The Madness of King George

George III is famous for many things, but he is most famous for the fits of “madness” that plagued his health towards the end of his life. Many kings and even queens, have gone mad over the centuries, but perhaps why George III is remembered so well in the history books, is because he lost his mind at a key point in history, with the fall of the French Monarchy and the rise of Napoleon Bonaparte, and the serious military threat that the new French leader posed to Great Britain. Because of the rumblings in Europe and danger of war with France (again!), George III’s incapacitation and a hopeful cure of this insanity, was of vital importance to the British government and the royal household.

George III’s illness started in October of 1788. Prior to this date everything had been just fine, but eventually, things began to go wrong. The king’s personal physician suspected something was up when “Farmer George” as his subjects affectionately called him, due to the monarch’s love of nature, the outdoors and of the occupation of farming, tried to plant a steak! He believed that meat grew from trees and that by planting a nice T-bone in the garden, he might perhaps grow a new breed of hotdog tree (or something like that). The royal physician thought this rather odd. He didn’t do anything about it, but it certainly made him pay closer attention to the king.

The first real sign of George’s madness happened when his servants happened upon him in the grounds of Windsor Castle…shaking hands with a tree…whom the king believed was the person of King Frederick the Great of the Prussian Empire! Apart from the fact that Frederick the Great never had bark, branches or leaves on his person…there was also the rather inconvenient fact that by 1788…Frederick the Great had been dead for two years! It was now that royal physicians really began to worry!

George III gradually grew worse. He suffered from a variety of complaints ranging from severe stomach-cramps and general abdominal pain, joint-and-muscle pain, anxiety-attacks, depression and hallucinations (which probably explains the royal tree and the steak-planting). He would have great discomfort in sleeping and suffered from seizures and fits that were so bad that his doctors were compelled to strap the king into a chair to prevent him from harming himself or others! As the year 1788 progressed into October and November, the king grew more and more unmanagable and erratic and there were talks of creating a regency if the king was unable to rule effectively.

Treating the King

Medicine in the 18th century was rudimentary at best. While physicians in the 1780s knew how to treat injuries and various illnesses with medicines of mild effectiveness, they had absolutely no understanding of mental afflictions. There was no distinction between one mental condition to another and there was no real way of knowing how to treat mental illness and certainly no way of curing it! George III’s condition was simply labelled “Madness”.

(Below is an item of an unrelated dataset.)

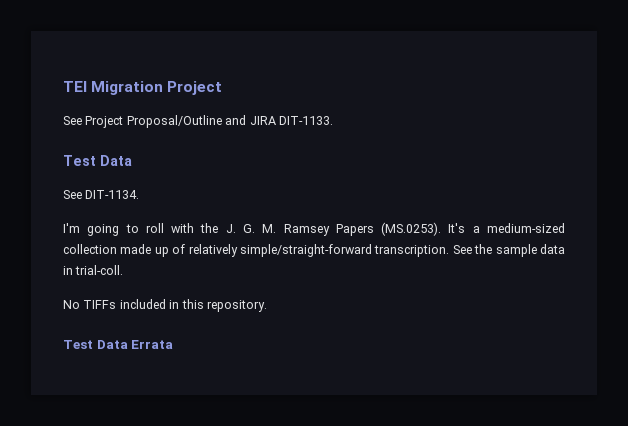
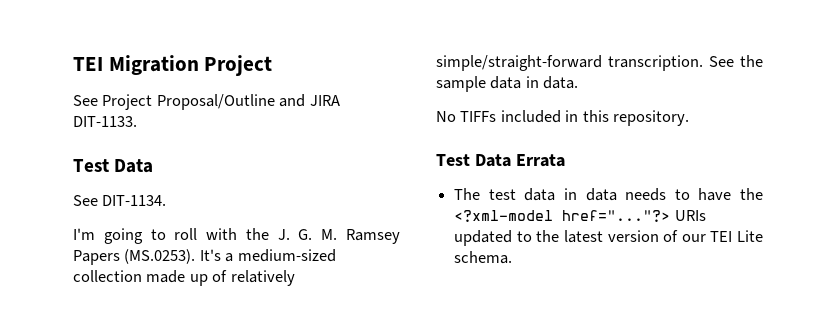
[75,265,124,275] trial-coll. -> [543,76,579,89] data.
(174, 344) none -> [454,188,763,201] [454,210,706,222] [454,230,763,246] [454,251,513,264] // The test data in data needs to have the <?xml-model href="..."?> URIs updated to the latest version of our TEI Lite schema.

In the truest sense of the word, the king was given the full Georgian medical treatment for “Madness”, a series of procedures that were far from pleasant. It would not be until the mid-1800s that doctors finally threw out the millenia-old theory of ‘Humorism’, that the human body supposedly contained four humors or liquids: Black and Yellow Bile, Phlegm and Blood. In the 1780s however, this medical theory was still in full swing. And it was with this misguided knowledge that the doctors attempted to treat the king.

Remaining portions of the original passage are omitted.